Por JAVIER LÓPEZ / Entré en pánico en el Mercadona. Hasta el mediodía viví el apagón con la mezcla de estoicismo y chulería con que afronto las situaciones extremas, pero al entrar en los dominios de Juan Roig me contagié de la histeria colectiva. O tal vez el pangolín, la zona cero de la histeria, era yo. Sea como fuere de esa pérdida de tranquilidad proviene que en mi frigorífico acampen ahora a la vez la Albufera y Los Pedroches: a ver para qué quiero cinco kilos de naranjas y veinte yogures.
A la invasión de los cítricos y de los lácteos en los lineales de mi nevera hay que añadir como novedades derivadas del apagón tres latas (dos de lentejas con chorizo y una albóndigas) un bizcocho de yogur, una docena de botella de agua, tres barras, dos molletes, un par de bananas, una bolsa grande de pan de molde, cuatro berlinas de chocolate, dos envases de jamón cocido, uno de crema de calabacín Starlux y medio kilo de mortadela siciliana. ¿Capisci?

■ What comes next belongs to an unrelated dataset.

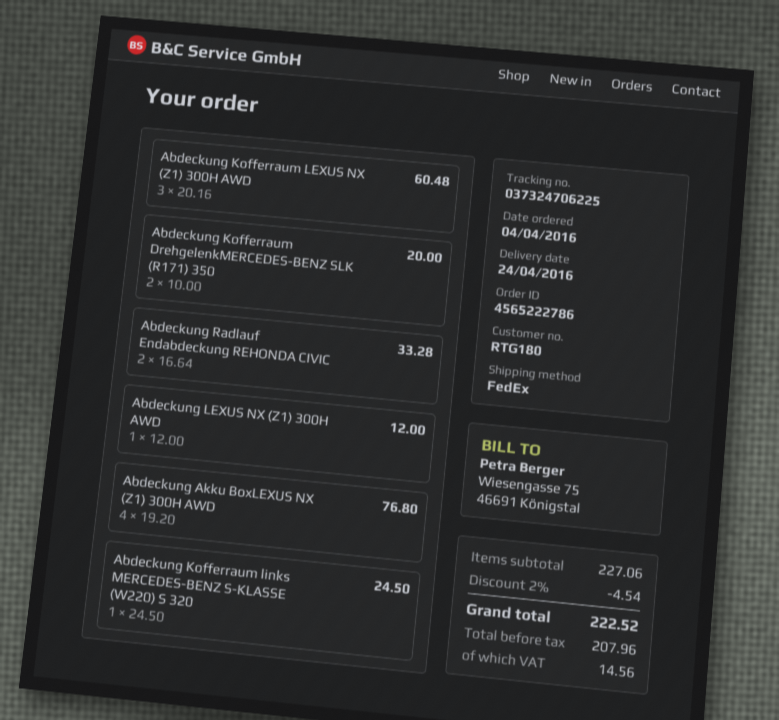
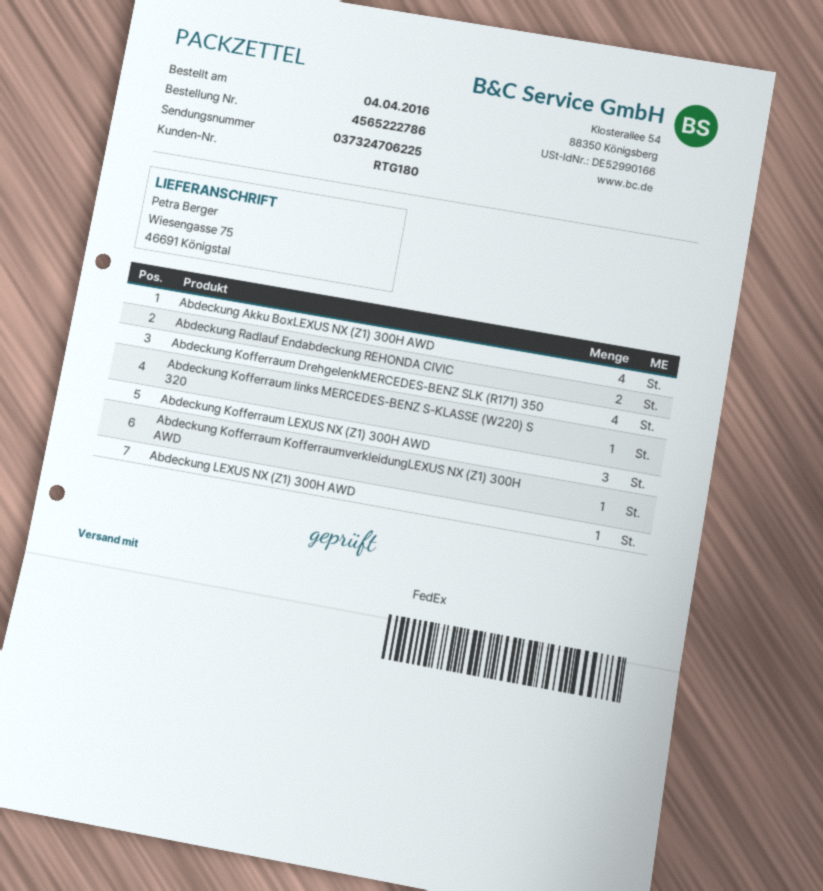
Abdeckung Kofferraum DrehgelenkMERCEDES-BENZ SLK (R171) 350: 2 -> 4
Abdeckung Kofferraum KofferraumverkleidungLEXUS NX (Z1) 300H AWD: none -> 1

Ni que decir tiene que la mitad de esta compra compulsiva acabará en estómagos ajenos en el mejor de los casos. Entre otras cosas porque la base de mi pirámide alimenticia se apuntala con legumbres, verduras, carnes rojas y nueces. Y ni que decir tiene que si un ciberataque ruso o la pérdida casual de 15 gigavatios nos deja otra vez sin energía eléctrica no seré yo el que pase por caja en el supermercado de referencia. O tal vez sí: a veces me gusta vivir al límite.